One popular line of thinking in GOP circles is that Joe Biden’s trillions of dollars of stimulus spending is a big driver of our current inflation. Stop the spending (and Biden’s plans), the thinking goes, and inflation will retreat.
Is that right? Not really. As Dan Mitchell and Robert O’Quinn write, Milton Friedman’s statement about inflation –that it is “always and everywhere a monetary phenomenon” — is still true. The culprit(s) behind inflation, then, are central banks…including the Federal Reserve:
Price inflation occurs when the supply of money exceeds the demand for money, which reflect the cumulative decision of households and businesses. To resolve this imbalance, households and businesses bid up the prices of goods and services until the supply of money and the demand for money are back in balance. In other words, price inflation.
Notably, none of the mechanisms that central banks use for monetary policy (buying and selling government securities, setting interest rates paid on reserves, loans to financial institutions, etc) have anything to do with federal spending or budget deficits. The Fed and other central banks can maintain price stability regardless of whether governments are enacting reckless fiscal policies. All of which helps to explain why scholars (see here and here) do not find a meaningful statistical relationship between deficits and inflation.
That doesn’t mean reckless fiscal policy doesn’t have a profound, and dangerous, downside:
Excessive government spending, large and sustained budget deficits, and a rising level of government debt eventually may cause investors to get nervous about whether governments will honor their financial commitments.
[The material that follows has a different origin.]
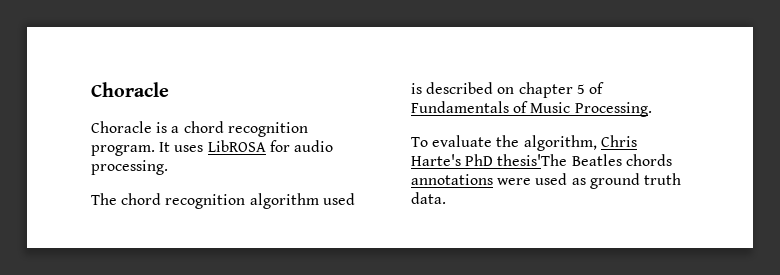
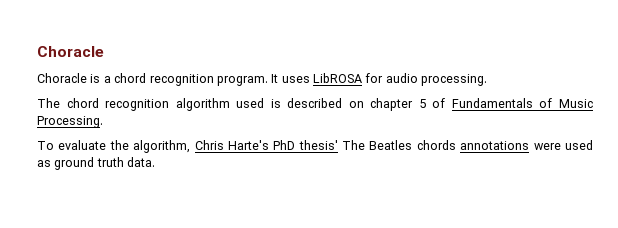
- To evaluate the algorithm, Chris Harte's PhD thesis'The Beatles chords annotations were used as ground truth data.
+ To evaluate the algorithm, Chris Harte's PhD thesis' The Beatles chords annotations were used as ground truth data.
To the extent that investors think a government may be heading toward a Greek-style fiscal collapse, those investors may demand higher yields on government bonds to compensate them for the higher risk of default. Higher yields increase the cost of servicing government debt, potentially creating pressure to restrain spending on entitlements and other programs.
Needless to say, politicians will not want to do that. As such, they in response may press central banks to pursue a more accommodative monetary policy to reduce interest rates and lower government debt servicing costs. This has happened before in the United States. Between 1945 and 1951, the Truman administration cajoled the Fed to hold down the yields on long-term Treasury bonds to contain debt servicing costs after the large accumulation of federal debt during the New Deal and World War II. The Fed acceded to Truman’s demands. The result was high price inflation. Between the end of World War II in September 1945 and the Treasury-Fed Accord in March 1951, which ended this practice, CPI-U rose by 43 percent.
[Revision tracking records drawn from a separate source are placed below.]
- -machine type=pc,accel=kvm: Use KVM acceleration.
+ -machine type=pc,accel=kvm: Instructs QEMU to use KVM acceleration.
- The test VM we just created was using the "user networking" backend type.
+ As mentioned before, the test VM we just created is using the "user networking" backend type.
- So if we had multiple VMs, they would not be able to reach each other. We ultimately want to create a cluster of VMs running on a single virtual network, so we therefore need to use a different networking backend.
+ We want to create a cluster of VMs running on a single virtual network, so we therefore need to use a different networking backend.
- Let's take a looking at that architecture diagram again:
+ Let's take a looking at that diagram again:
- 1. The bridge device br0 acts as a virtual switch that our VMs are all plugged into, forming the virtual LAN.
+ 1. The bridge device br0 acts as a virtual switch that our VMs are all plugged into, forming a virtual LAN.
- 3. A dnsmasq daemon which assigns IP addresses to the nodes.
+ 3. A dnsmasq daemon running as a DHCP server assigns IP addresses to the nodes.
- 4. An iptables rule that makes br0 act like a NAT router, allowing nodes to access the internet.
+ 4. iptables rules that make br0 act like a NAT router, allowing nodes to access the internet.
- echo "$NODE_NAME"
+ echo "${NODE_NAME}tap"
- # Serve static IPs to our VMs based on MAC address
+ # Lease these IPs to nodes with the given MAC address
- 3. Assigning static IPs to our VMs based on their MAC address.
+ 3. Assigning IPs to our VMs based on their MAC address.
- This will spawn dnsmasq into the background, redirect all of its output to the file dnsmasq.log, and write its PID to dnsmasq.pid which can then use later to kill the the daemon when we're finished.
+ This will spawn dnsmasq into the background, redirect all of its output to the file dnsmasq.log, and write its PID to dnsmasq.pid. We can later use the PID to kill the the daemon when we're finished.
Yes, by all means, hold the political class accountable for piling up debt like it was going out of style. But never forget that inflation is too much money chasing too few goods. A Federal Reserve that’s poured trillions of dollars of stimulus into the U.S. economy since the Great Recession more than a decade ago guaranteed the inflation we see today. And they are only now — and reluctantly — coming to recognize the immense mistake they made.